A previous study demonstrated that NF-κB is involved in immune and inflammatory reactions and cell differentiation, in addition to anti-apoptosis, by inducing the expression of various genes, such as tumor necrosis factor-α (TNF-α), and IL-1, TNF receptor-associated factors (31). Constitutive NF-κB activation had been identified in a large variety of human malignancies, such as acute lymphoblastic leukemia, breast cancer, colon cancer, liver cancer and melanoma (32–35). The present study determined that the mRNA and protein expression levels of NF-κB increased with the progression of oral carcinogenesis, which was consistent with the result of Nakayama et al (36). Additionally, it was determined that the mRNA levels of Tnfrsf1a were also increased. Over the past decade, it has been demonstrated that TNF-α is an inflammatory cytokine important for the tumor initiation process (37).
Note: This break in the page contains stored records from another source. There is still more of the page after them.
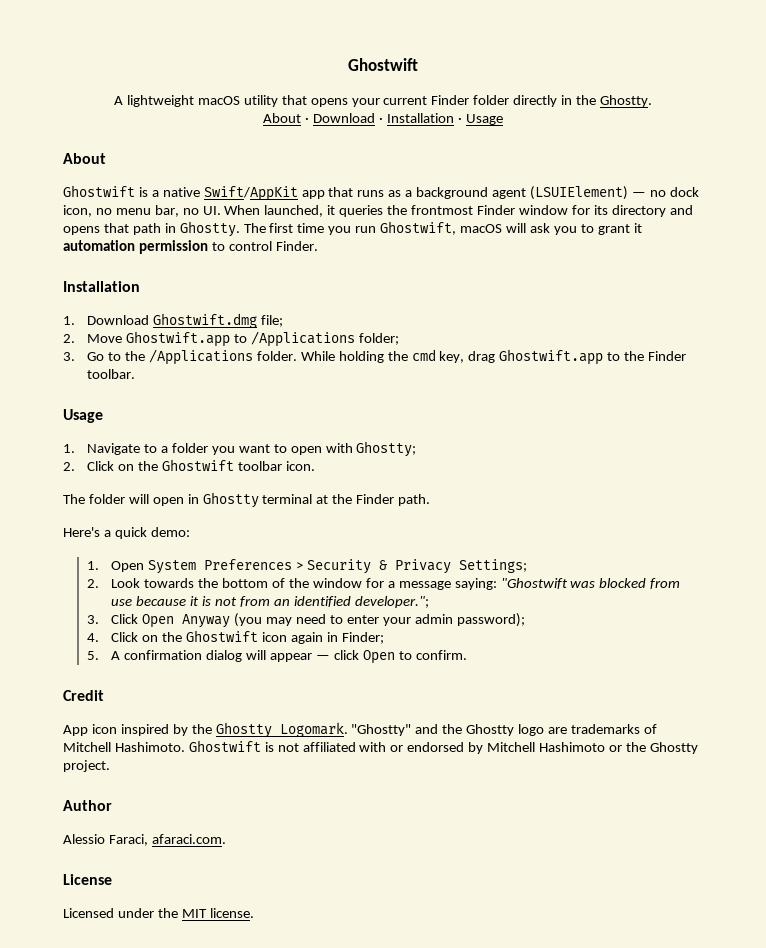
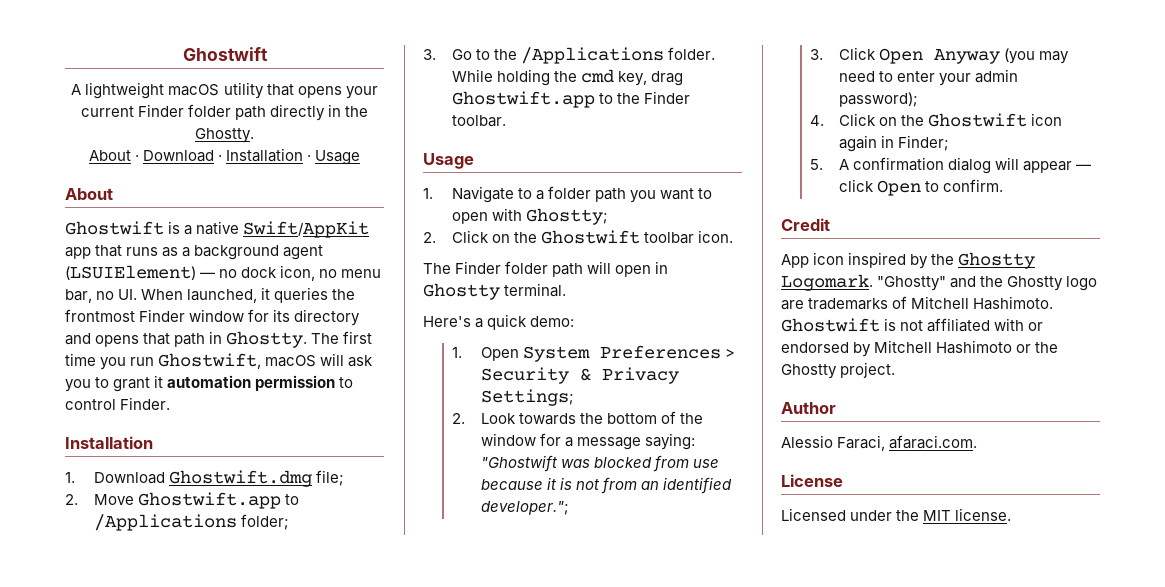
- A lightweight macOS utility that opens your current Finder folder directly in the Ghostty.
+ A lightweight macOS utility that opens your current Finder folder path directly in the Ghostty.
- 1. Navigate to a folder you want to open with Ghostty;
+ 1. Navigate to a folder path you want to open with Ghostty;
- The folder will open in Ghostty terminal at the Finder path.
+ The Finder folder path will open in Ghostty terminal.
Consistent with the results of the current study, the expression of TNF-α was elevated in the saliva of patients with oral SCC compared with patients without oral lesions (38). These results indicated that NF-κB promoted an inflammatory response by regulating the expression of TNF-α during oral carcinogenesis.
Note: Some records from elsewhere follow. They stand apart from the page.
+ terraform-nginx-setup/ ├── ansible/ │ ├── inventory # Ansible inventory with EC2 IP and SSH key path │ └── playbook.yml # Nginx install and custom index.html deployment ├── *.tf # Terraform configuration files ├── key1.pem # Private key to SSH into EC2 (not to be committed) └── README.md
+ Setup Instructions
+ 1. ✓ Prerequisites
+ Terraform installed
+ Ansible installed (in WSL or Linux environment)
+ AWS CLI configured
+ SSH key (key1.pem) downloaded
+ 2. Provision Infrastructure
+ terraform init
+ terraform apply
In addition to cell proliferation, apoptosis and inflammatory reactions, the TCA cycle was also observed to be involved in the early stages of oral carcinogenesis. In the present study, the activity of key enzymes, such as SDH, isocitrate dehydrogenase, fumarate hydratase, malate dehydrogenase and pyruvate dehydrogenase were reduced during oral carcinogenesis. This may explain why cancer cell morphology and structure change and the number of mitochondria are markedly reduced in cancer cells.
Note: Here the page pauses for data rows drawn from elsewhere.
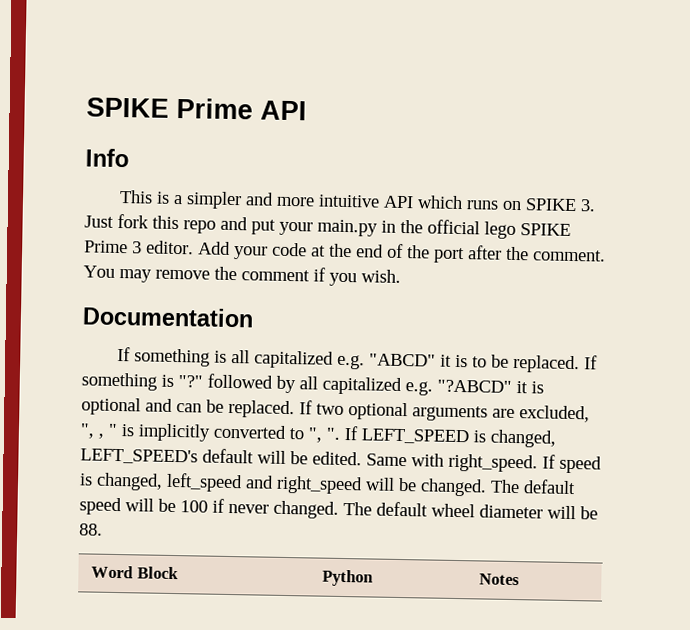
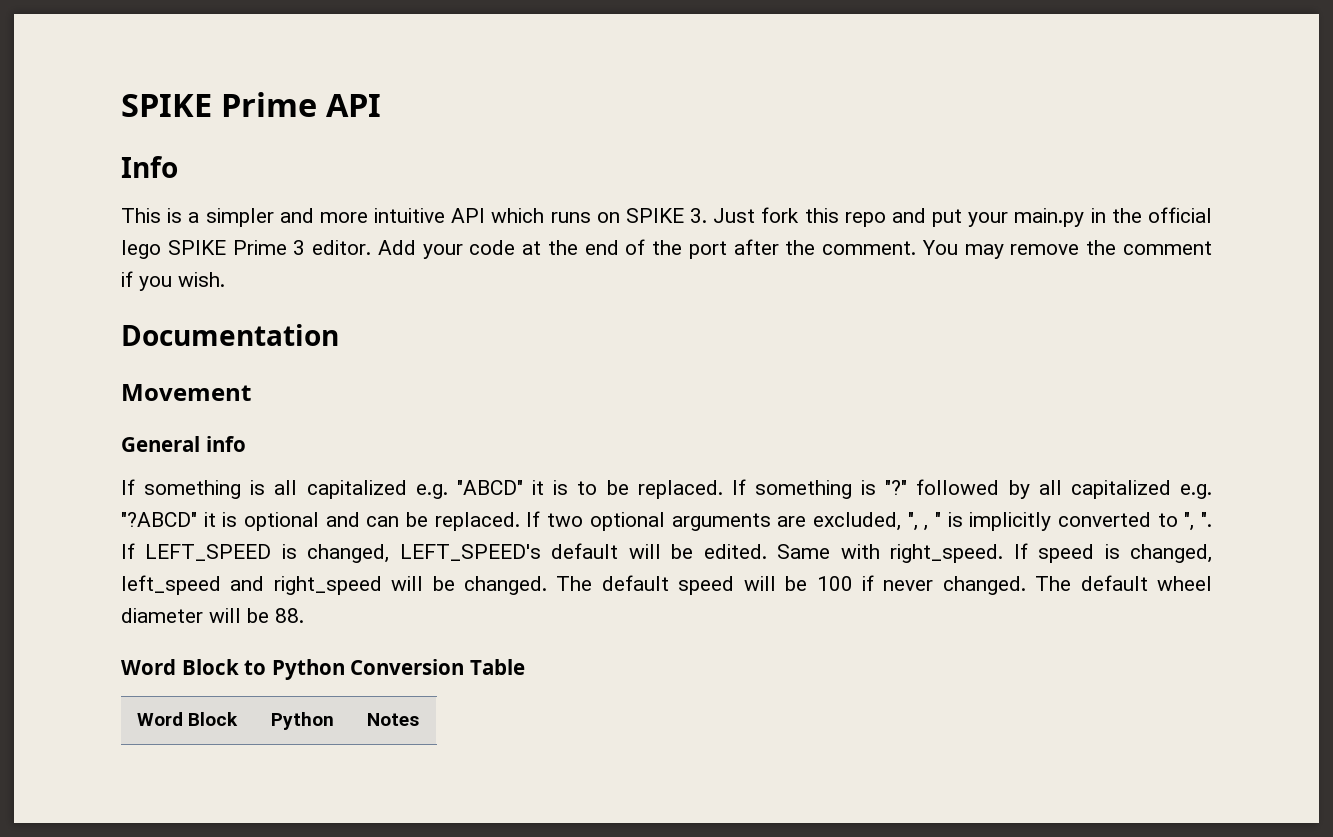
+ Movement
+ General info
+ Word Block to Python Conversion Table

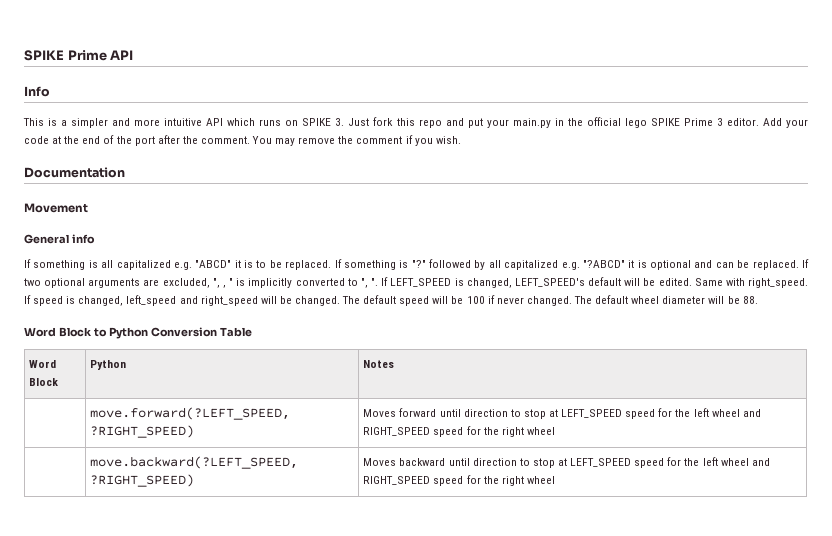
+ | move.forward(?LEFT_SPEED, ?RIGHT_SPEED) | Moves forward until direction to stop at LEFT_SPEED speed for the left wheel and RIGHT_SPEED speed for the right wheel
+ | move.backward(?LEFT_SPEED, ?RIGHT_SPEED) | Moves backward until direction to stop at LEFT_SPEED speed for the left wheel and RIGHT_SPEED speed for the right wheel

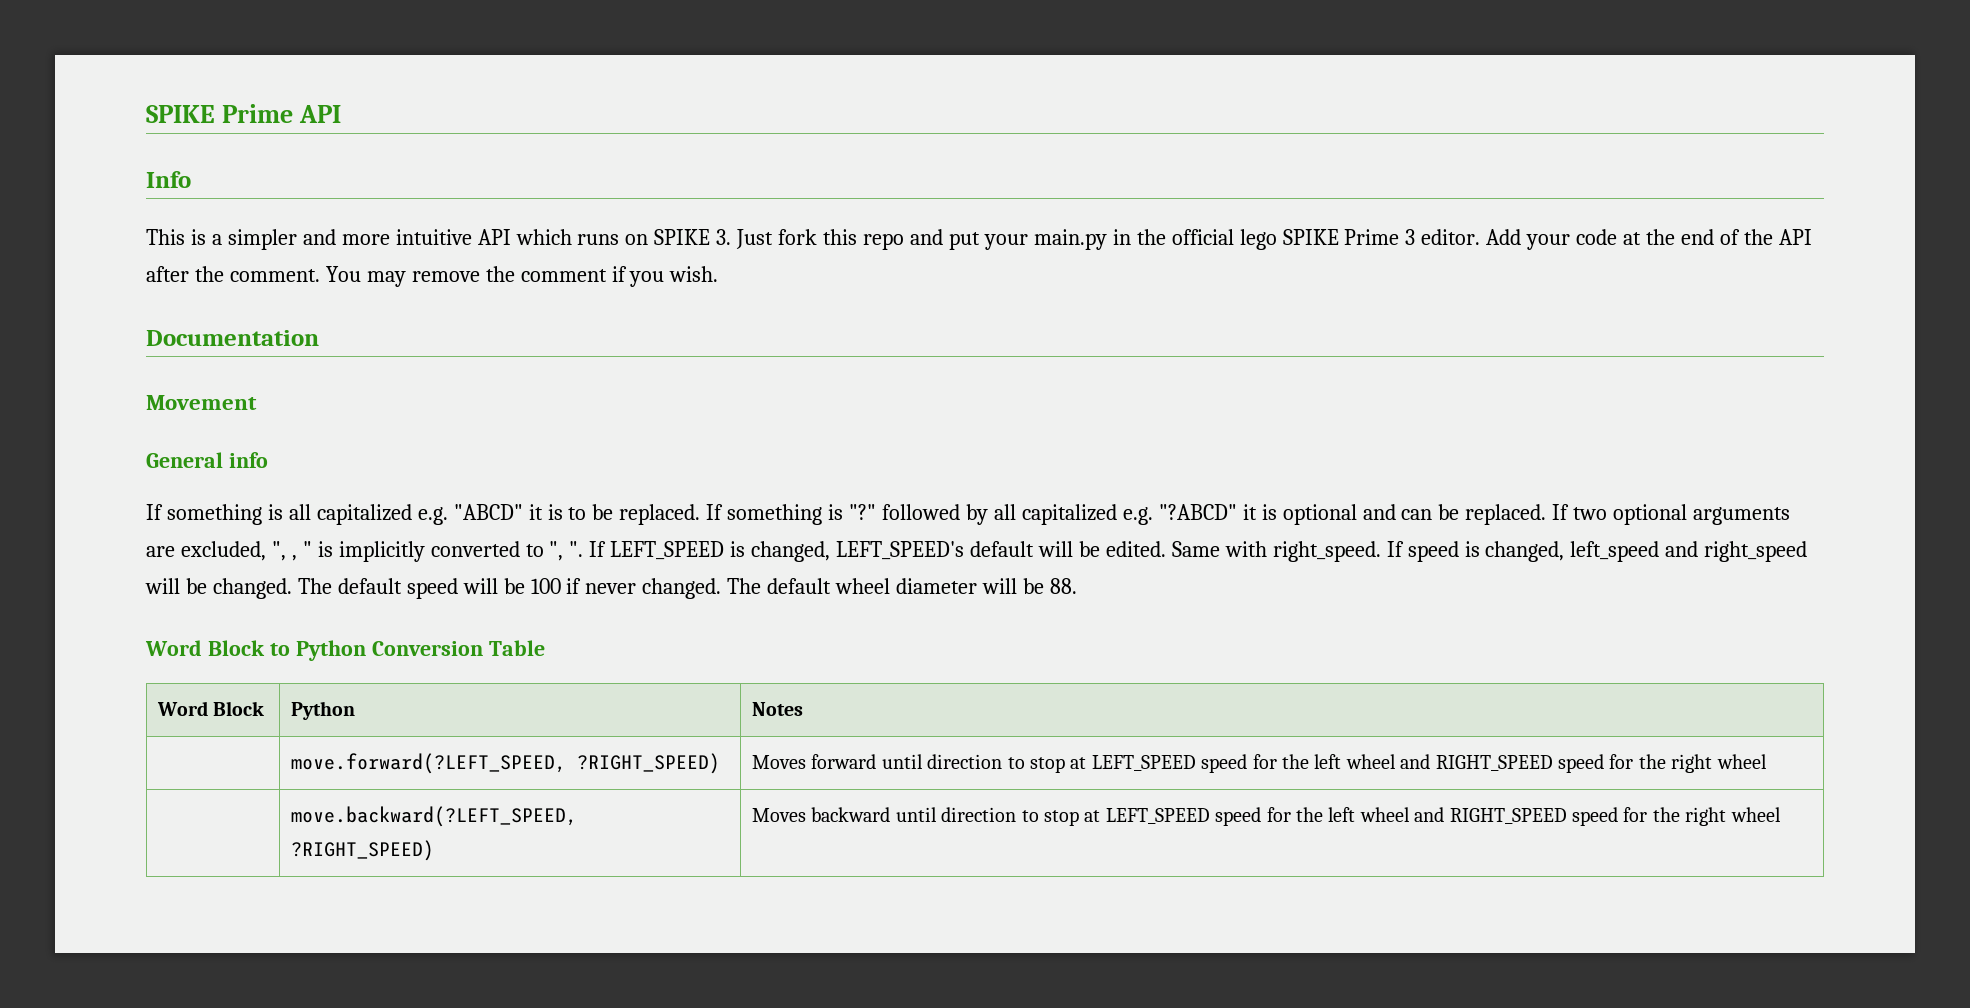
- Add your code at the end of the port after the comment.
+ Add your code at the end of the API after the comment.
SDH consists of four subunits (A, B, C and D), and acts as a mitochondrial TCA cycle enzyme and a tumor suppressor (39,40). Inherited or somatic mutations in subunits B, C or D of SDH may lead to pheochromocytoma (41), paraganglioma (42) or renal cell carcinoma (43). The downregulation of SDH was observed in gastric carcinoma (44). Selak et al (40) determined that succinate, which accumulates as a result of SDH inhibition, inhibited hypoxia-inducible factor-α (HIF-α) prolyl hydroxylase, and then led to the stabilization and activation of HIF-α. Subsequently, HIF-α entered the nucleus and increased the expression of genes, such as platelet-derived growth-factor receptor and EGFR, which in turn facilitated glycolysis, metastasis and angiogenesis, eventually leading to tumor progression (40). In addition, as SDH is embedded in the inner mitochondrial membrane, mutant SDH subunits may alter the membrane composition, and thus lead to a mitochondrion resistant to apoptosis (45). This indicates that the TCA cycle may be closely associated with oral carcinogenesis through the regulation of SDH.

In summary, oral carcinogenesis is a multi-step and multi-gene process, with a distinct pattern of alteration along a continuum of malignant transformation. Further investigations are necessary to validate these observations, which may enhance the understanding of the molecular alterations associated with oral carcinogenesis.